* **Problem requirements**: Extract exactly and only the lines of the data below, starting at the line with "[100,460,545,482] https://www.amara.com/products/vera-kettle ->" and stopping after the final line.

Version comparison data:
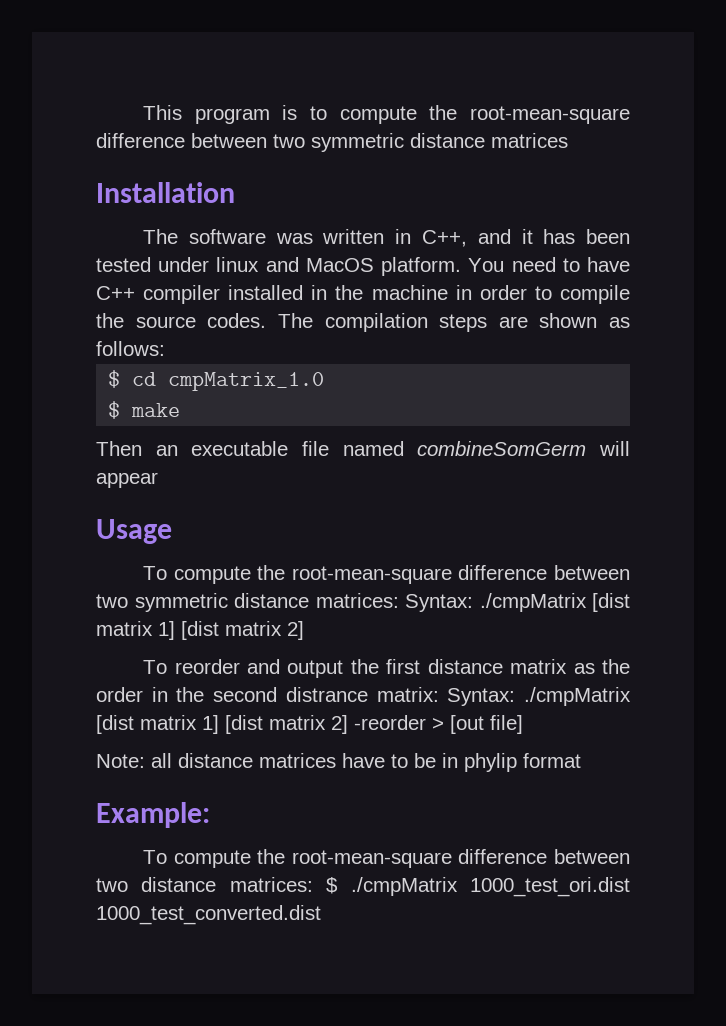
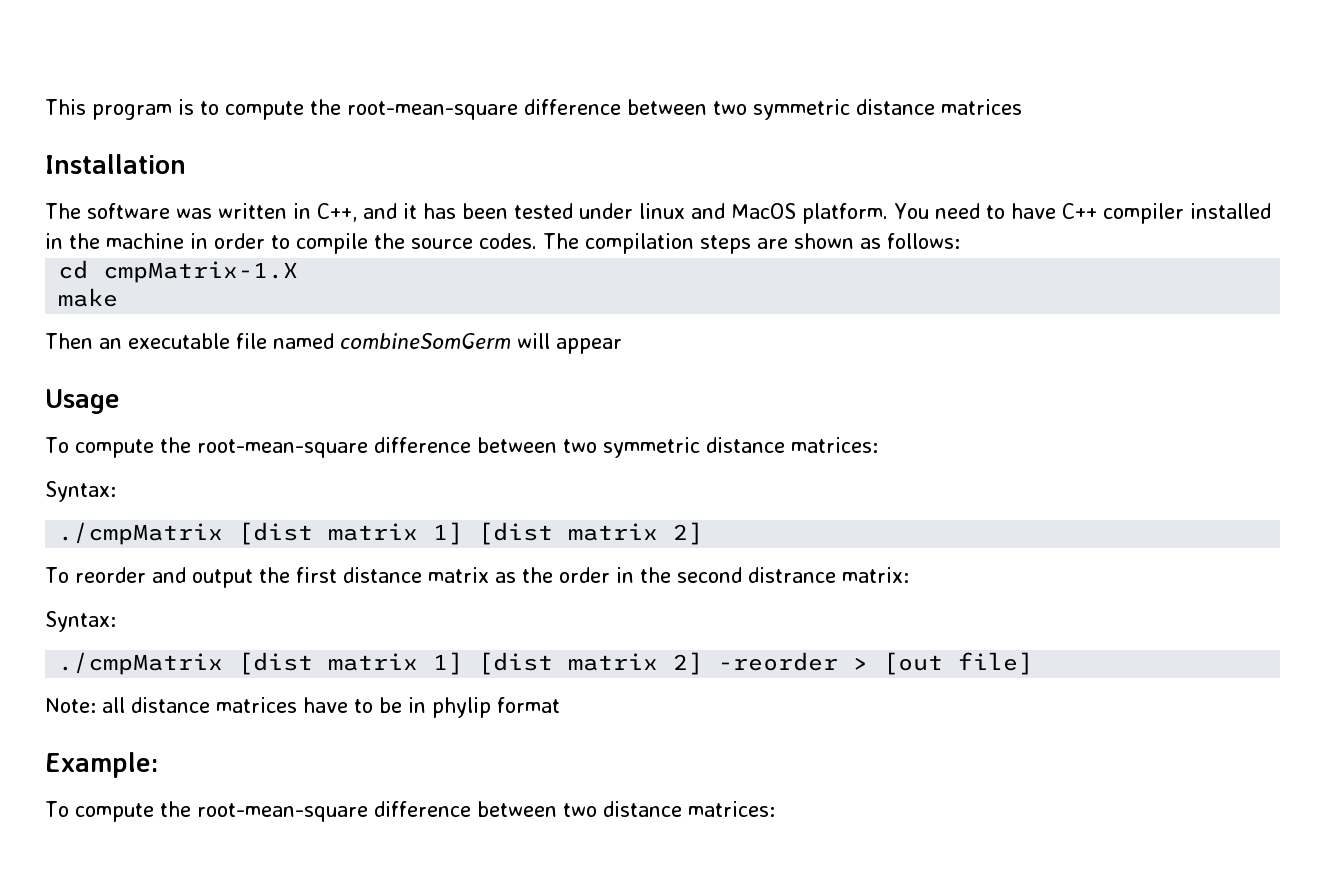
[108,370,325,391] [108,401,121,419] $ cd cmpMatrix_1.0 // $ -> [58,260,299,283] cd cmpMatrix-1.X //
[405,594,473,612] Syntax: -> [45,481,116,502] // Syntax: //
[447,688,516,706] Syntax: -> [45,611,116,632] // Syntax: //
[326,877,630,897] [96,905,321,925] $ ./cmpMatrix 1000_test_ori.dist 1000_test_converted.dist -> (775, 809) none

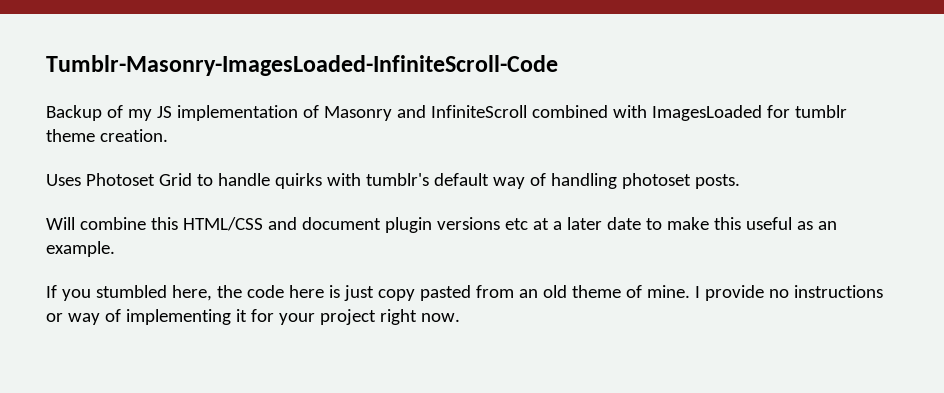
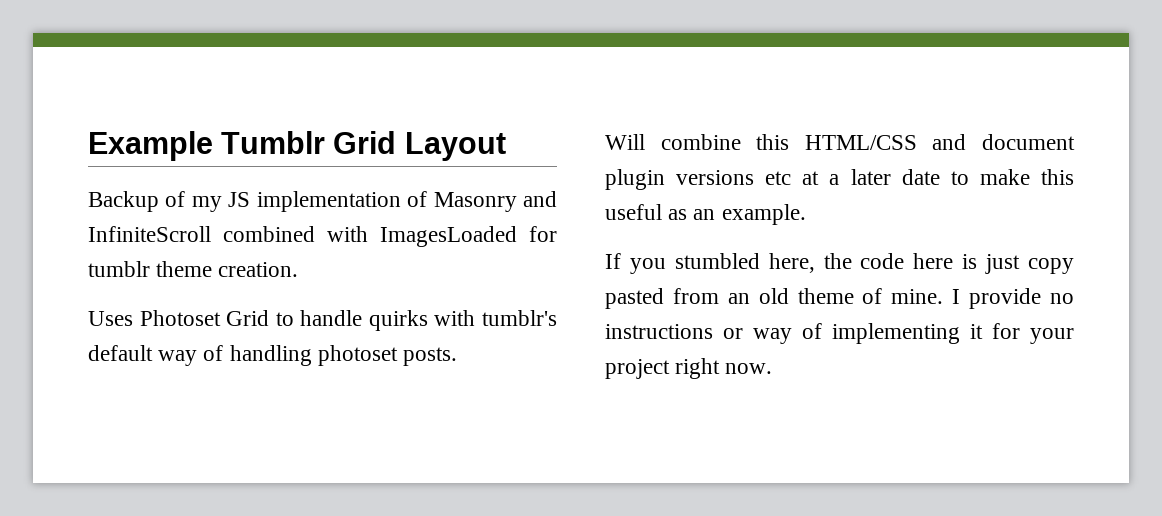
[46,55,558,76] Tumblr-Masonry-ImagesLoaded-InfiniteScroll-Code -> [88,131,506,161] Example Tumblr Grid Layout

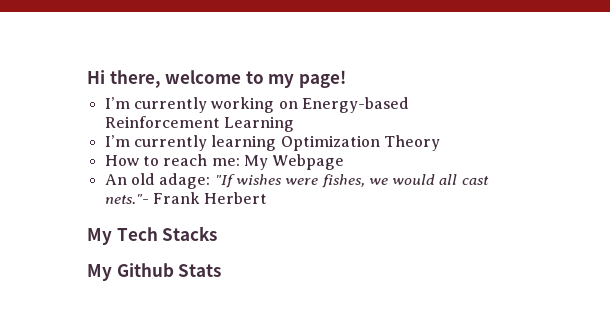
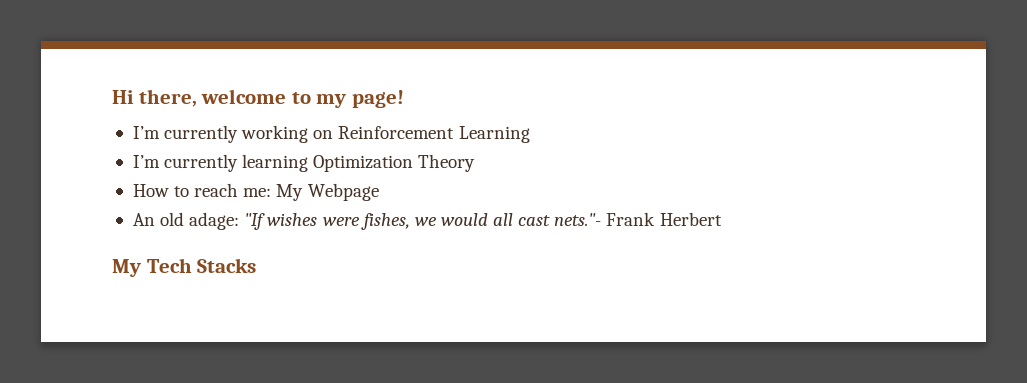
[301,97,409,113] Energy-based -> (334, 134) none
[87,263,222,281] // My Github Stats -> (257, 265) none

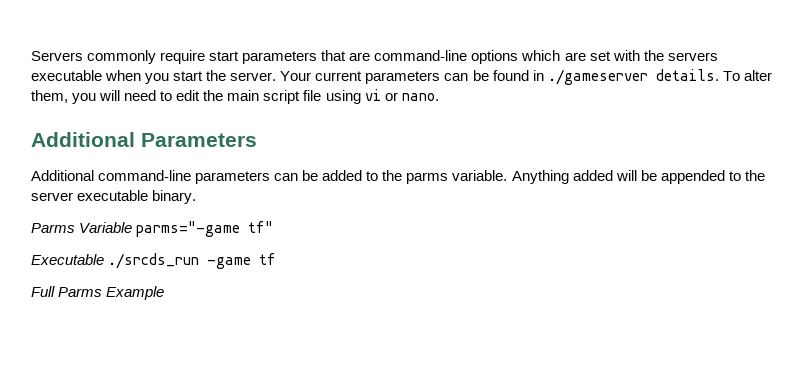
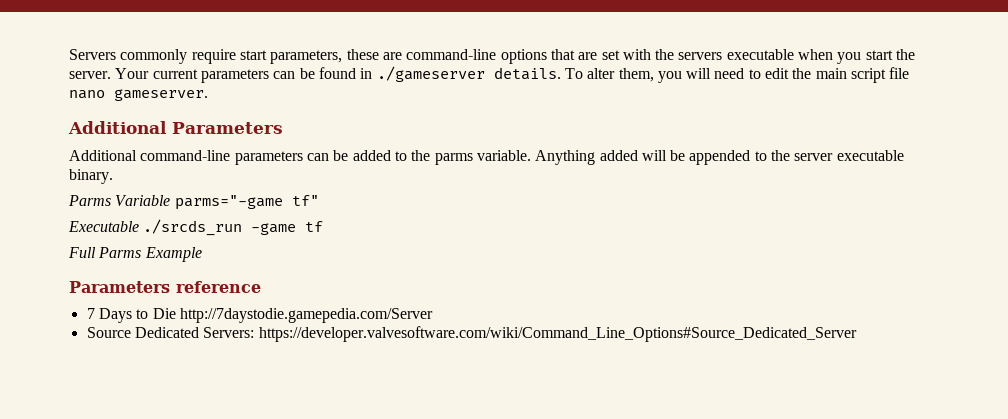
[242,50,347,64] parameters that -> [270,49,379,64] parameters, these
[521,50,561,61] which -> [550,49,575,60] that
[325,89,439,104] using vi or nano. -> [69,89,208,101] nano gameserver.
(165, 293) none -> [69,281,261,293] [86,308,433,323] [86,326,857,342] // Parameters reference // 7 Days to Die http://7daystodie.gamepedia.com/Server // Source Dedicated Servers: https://developer.valvesoftware.com/wiki/Command_Line_Options#Source_Dedicated_Server

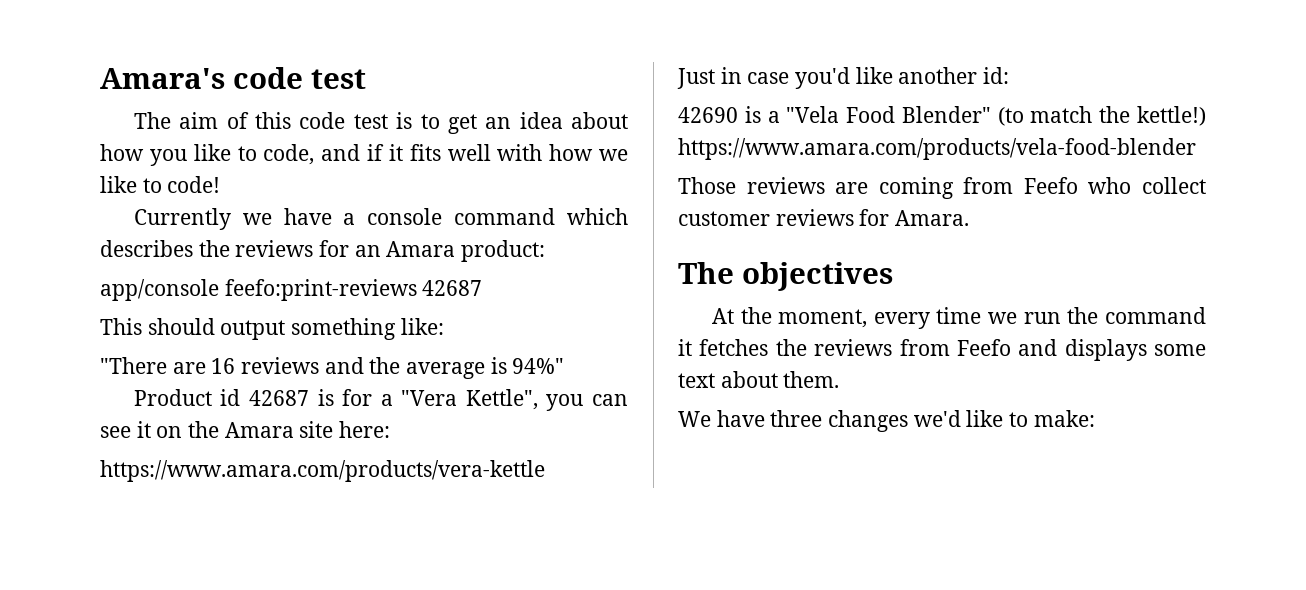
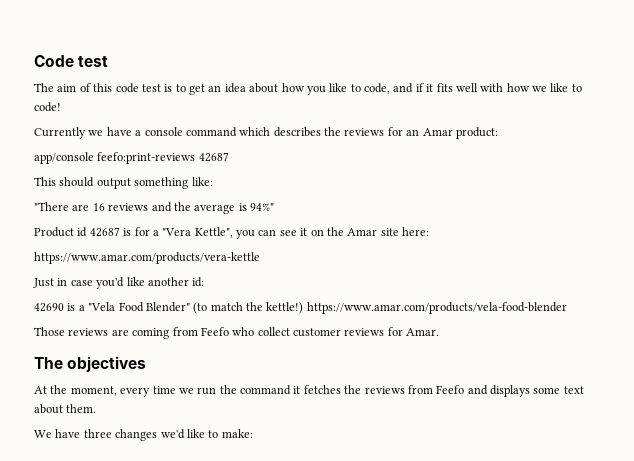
[100,67,303,89] Amara's code -> [34,55,74,67] Code
[386,241,456,257] Amara -> [422,128,453,136] Amar
[224,422,294,438] Amara -> [347,228,378,236] Amar
[100,460,545,482] https://www.amara.com/products/vera-kettle -> [34,252,260,264] https://www.amar.com/products/vera-kettle
[678,138,1196,160] https://www.amara.com/products/vela-food-blender -> [306,302,567,314] https://www.amar.com/products/vela-food-blender
[895,210,970,226] Amara. -> [406,328,440,336] Amar.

* **Answer**:
[100,460,545,482] https://www.amara.com/products/vera-kettle -> [34,252,260,264] https://www.amar.com/products/vera-kettle
[678,138,1196,160] https://www.amara.com/products/vela-food-blender -> [306,302,567,314] https://www.amar.com/products/vela-food-blender
[895,210,970,226] Amara. -> [406,328,440,336] Amar.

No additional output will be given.